Data extracted from a collection
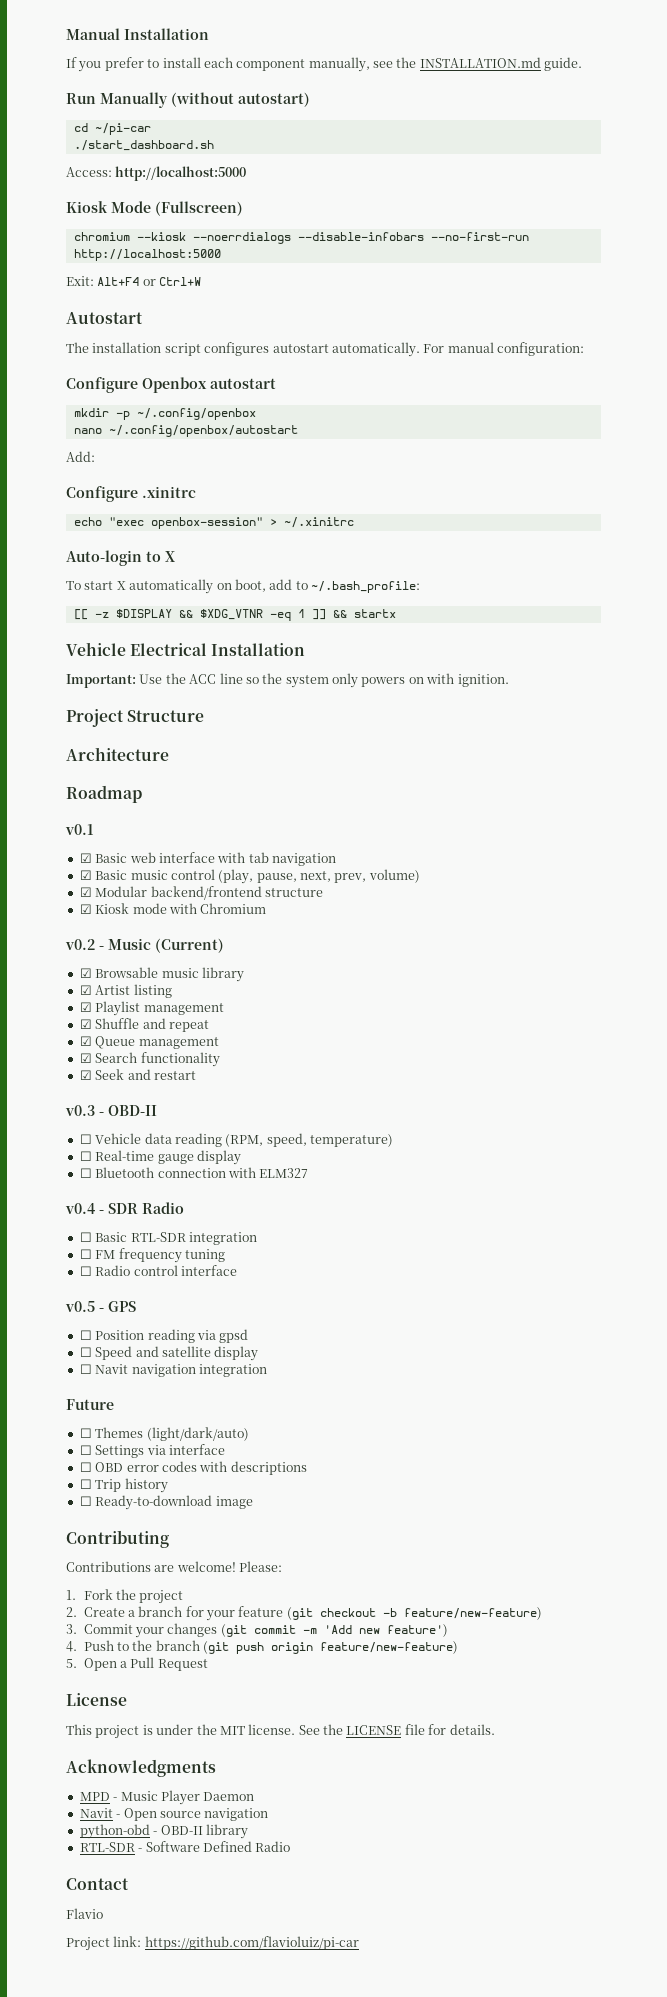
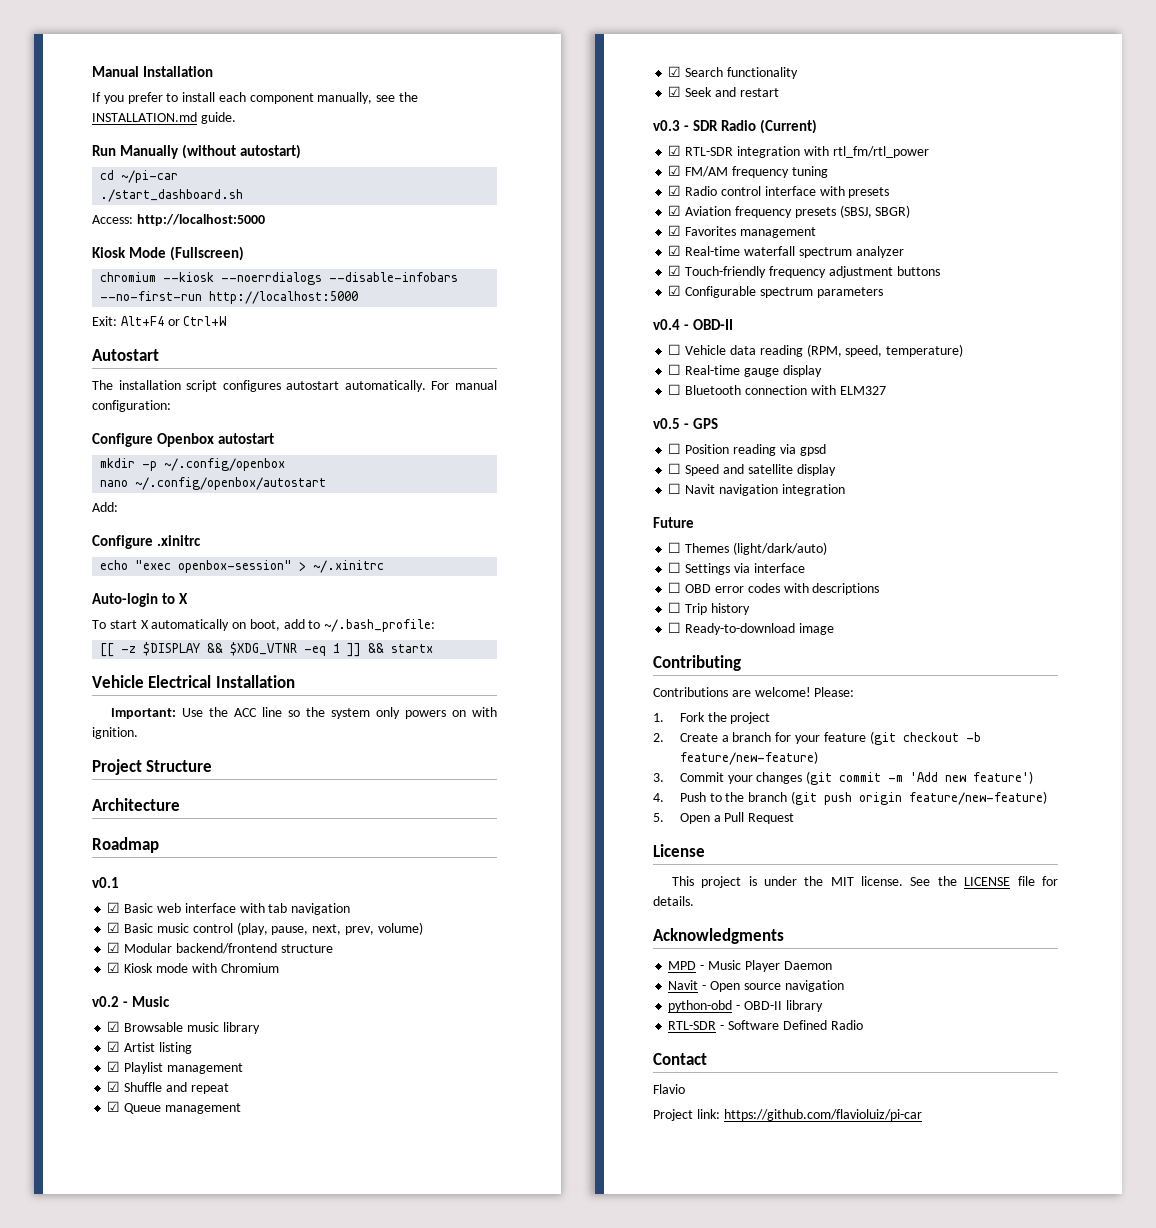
- v0.2 - Music (Current)
+ v0.2 - Music
- v0.3 - OBD-II
+ v0.3 - SDR Radio (Current)
+ ☑ RTL-SDR integration with rtl_fm/rtl_power
+ ☑ FM/AM frequency tuning
+ ☑ Radio control interface with presets
+ ☑ Aviation frequency presets (SBSJ, SBGR)
+ ☑ Favorites management
+ ☑ Real-time waterfall spectrum analyzer
+ ☑ Touch-friendly frequency adjustment buttons
+ ☑ Configurable spectrum parameters
+ v0.4 - OBD-II
- v0.4 - SDR Radio
- ☐ Basic RTL-SDR integration
- ☐ FM frequency tuning
- ☐ Radio control interface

ABOUT THIS EXERCISE
Write out the data above in full and exactly, but not the pictures.

RESPONSE TO THIS TASK
- v0.2 - Music (Current)
+ v0.2 - Music
- v0.3 - OBD-II
+ v0.3 - SDR Radio (Current)
+ ☑ RTL-SDR integration with rtl_fm/rtl_power
+ ☑ FM/AM frequency tuning
+ ☑ Radio control interface with presets
+ ☑ Aviation frequency presets (SBSJ, SBGR)
+ ☑ Favorites management
+ ☑ Real-time waterfall spectrum analyzer
+ ☑ Touch-friendly frequency adjustment buttons
+ ☑ Configurable spectrum parameters
+ v0.4 - OBD-II
- v0.4 - SDR Radio
- ☐ Basic RTL-SDR integration
- ☐ FM frequency tuning
- ☐ Radio control interface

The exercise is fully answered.